• _What needs to be done_
Lines containing "Chevrolet": state how many there are in these entries, and write only that number.
++++++
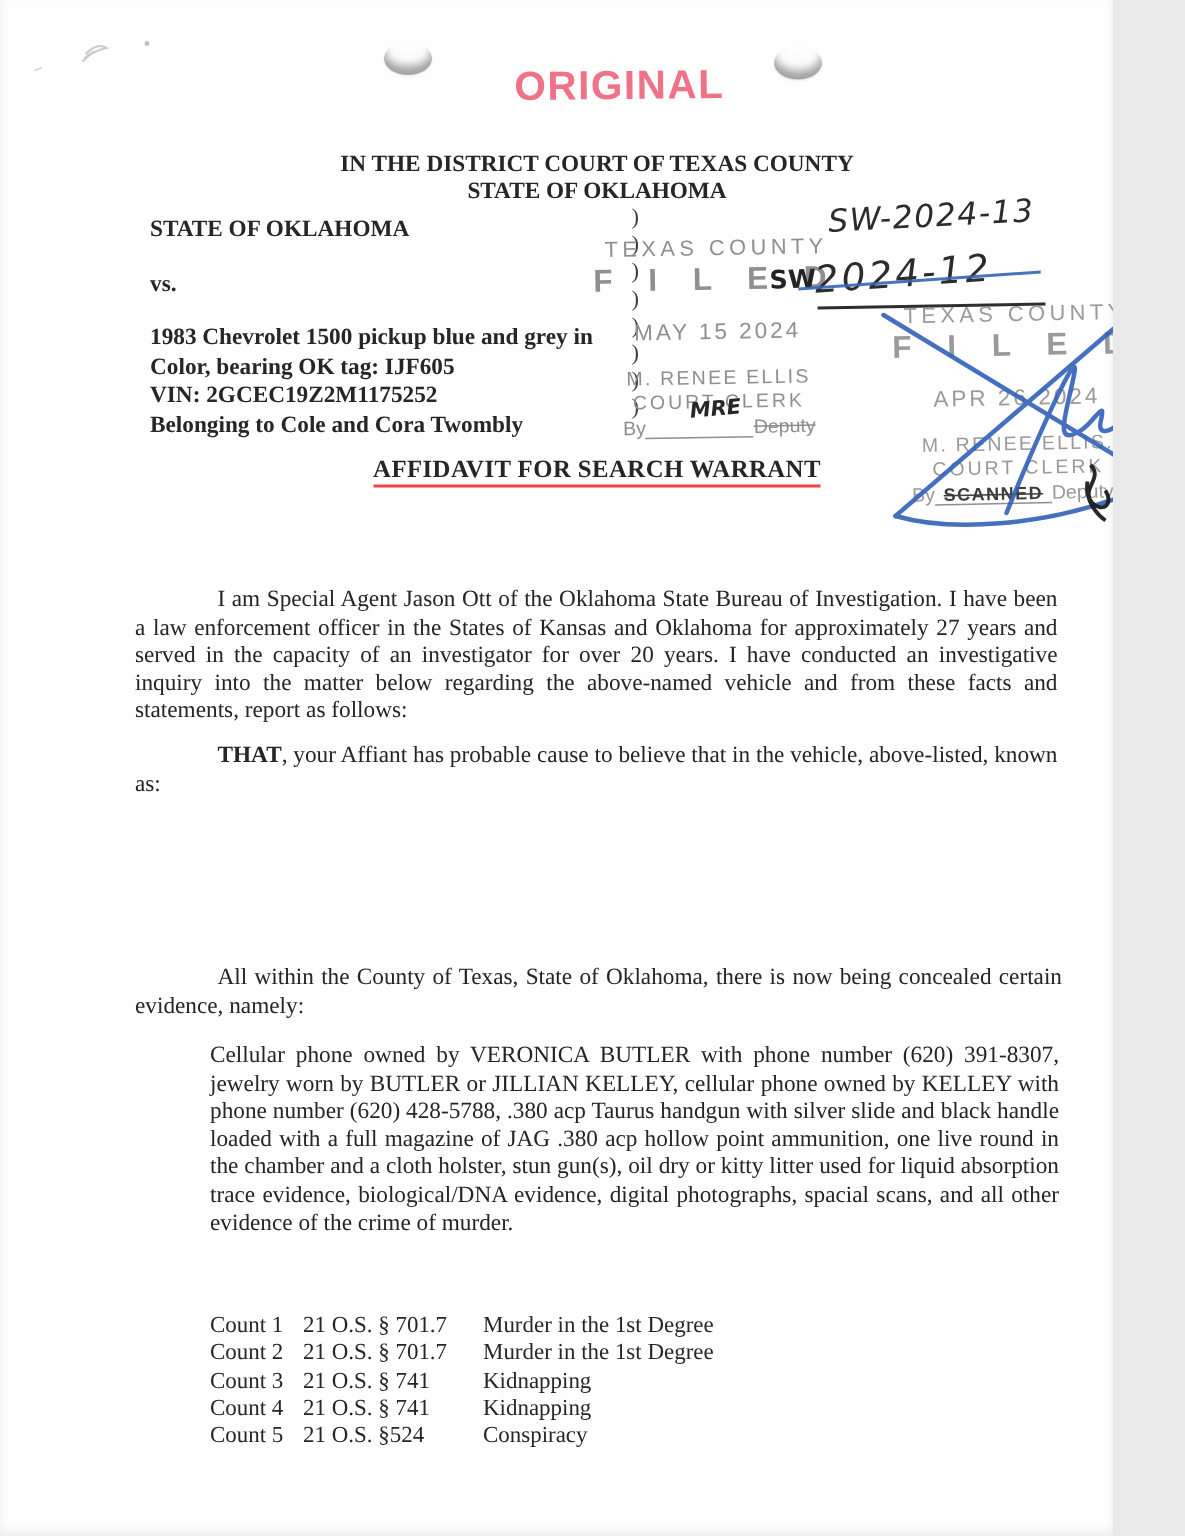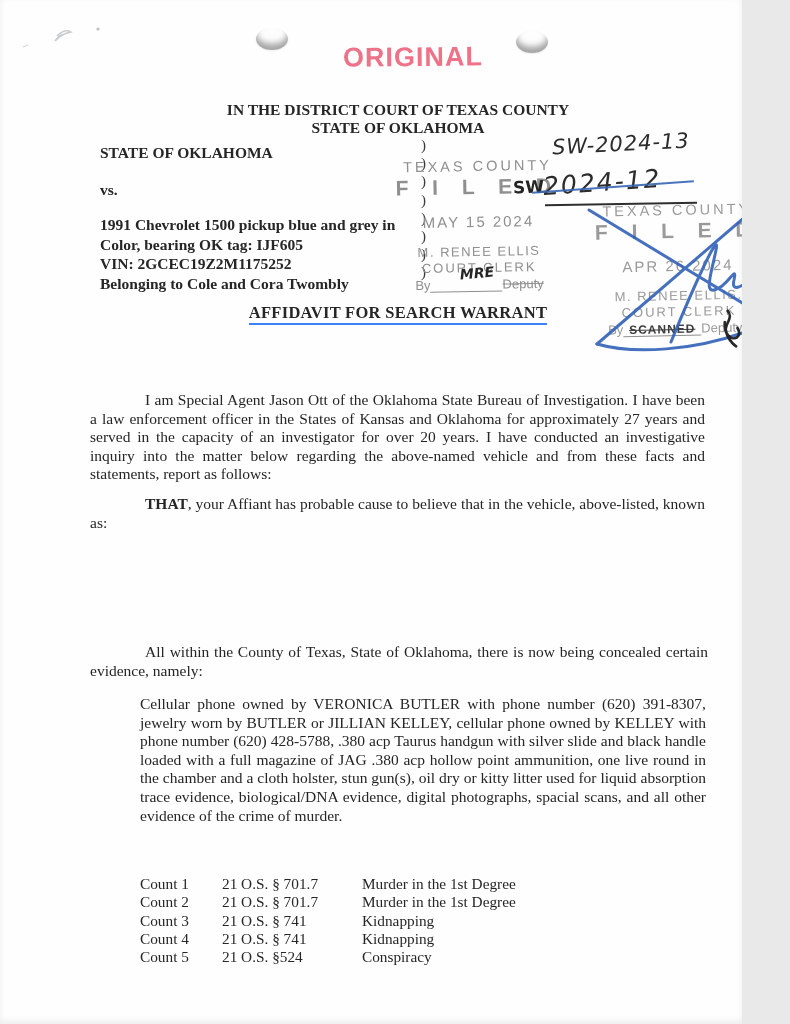--- a/index.html
+++ b/index.html
@@ -38,32 +38,32 @@
   
   .hand{font-family:"DejaVu Sans",sans-serif;font-style:italic;color:#2c2c2c;}
   .case-new{left:552px;top:132px;font-size:21px;transform:rotate(-3deg);letter-spacing:1px;}
   .case-old-prefix{left:513px;top:177px;font-size:17px;font-weight:bold;font-style:normal;color:#242424;transform:rotate(-2deg);}
   .case-old{left:543px;top:168px;font-size:25px;transform:rotate(-4deg);letter-spacing:2px;}
   .blue-strike{left:532px;top:186px;width:162px;border-top:2.5px solid #3565b5;transform:rotate(-4deg);opacity:.9;}
   .black-underline{left:545px;top:203px;width:152px;border-top:2px solid #2e2e2e;transform:rotate(-1deg);}
   .mre{position:absolute;left:30px;top:-12px;font-family:"DejaVu Sans",sans-serif;font-style:italic;font-weight:bold;color:#262626;font-size:14px;transform:rotate(-4deg);}
   
   .doc-title{left:88px;top:303px;width:620px;text-align:center;}
-  .doc-title span{font-weight:bold;font-size:16.5px;letter-spacing:.3px;border-bottom:2px solid #3b82f6;padding-bottom:1px;}
+  .doc-title span{font-weight:bold;font-size:16.5px;letter-spacing:.3px;border-bottom:2px solid #ef4444;padding-bottom:1px;}
   .para{font-size:15.5px;line-height:18.6px;text-align:justify;color:#252525;}
   .indent{text-indent:55px;}
   .p-oath{left:90px;top:338px;width:615px;}
   .p-affiant{left:90px;top:391px;width:615px;}
   .p-that{left:90px;top:495px;width:615px;}
   .blk-vehicle{left:140px;top:551px;width:563px;}
   .p-concealed{left:90px;top:643px;width:618px;}
   .blk-evidence{left:140px;top:695px;width:566px;}
   .p-seizure{left:113px;top:841px;width:600px;text-align:left;}
   .counts{left:140px;top:875px;font-size:15.3px;line-height:18.3px;}
-  .count-row{display:flex;gap:20px;}
+  .count-row{display:flex;}
   .count-label{width:62px;}
   .count-statute{width:120px;}
   svg{display:block;}
 </style>
 </head>
 <body>
 
 <div class="page">
 
   <svg class="abs" style="left:15px;top:20px;" width="110" height="32" viewBox="0 0 110 32">
@@ -79,21 +79,21 @@
 
   <div class="abs court-header">
     <div>IN THE DISTRICT COURT OF TEXAS COUNTY</div>
     <div>STATE OF OKLAHOMA</div>
   </div>
 
   <div class="abs caption-left">
     <div>STATE OF OKLAHOMA</div>
     <div class="versus">vs.</div>
     <div class="defendant">
-      <div>1991 Chevrolet 1500 pickup blue and grey in</div>
+      <div>1983 Chevrolet 1500 pickup blue and grey in</div>
       <div>Color, bearing OK tag: IJF605</div>
       <div>VIN: 2GCEC19Z2M1175252</div>
       <div>Belonging to Cole and Cora Twombly</div>
     </div>
   </div>
 
   <div class="abs paren-col">
     <div>)</div>
     <div>)</div>
     <div>)</div>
++++++
• _Exercise solution_
2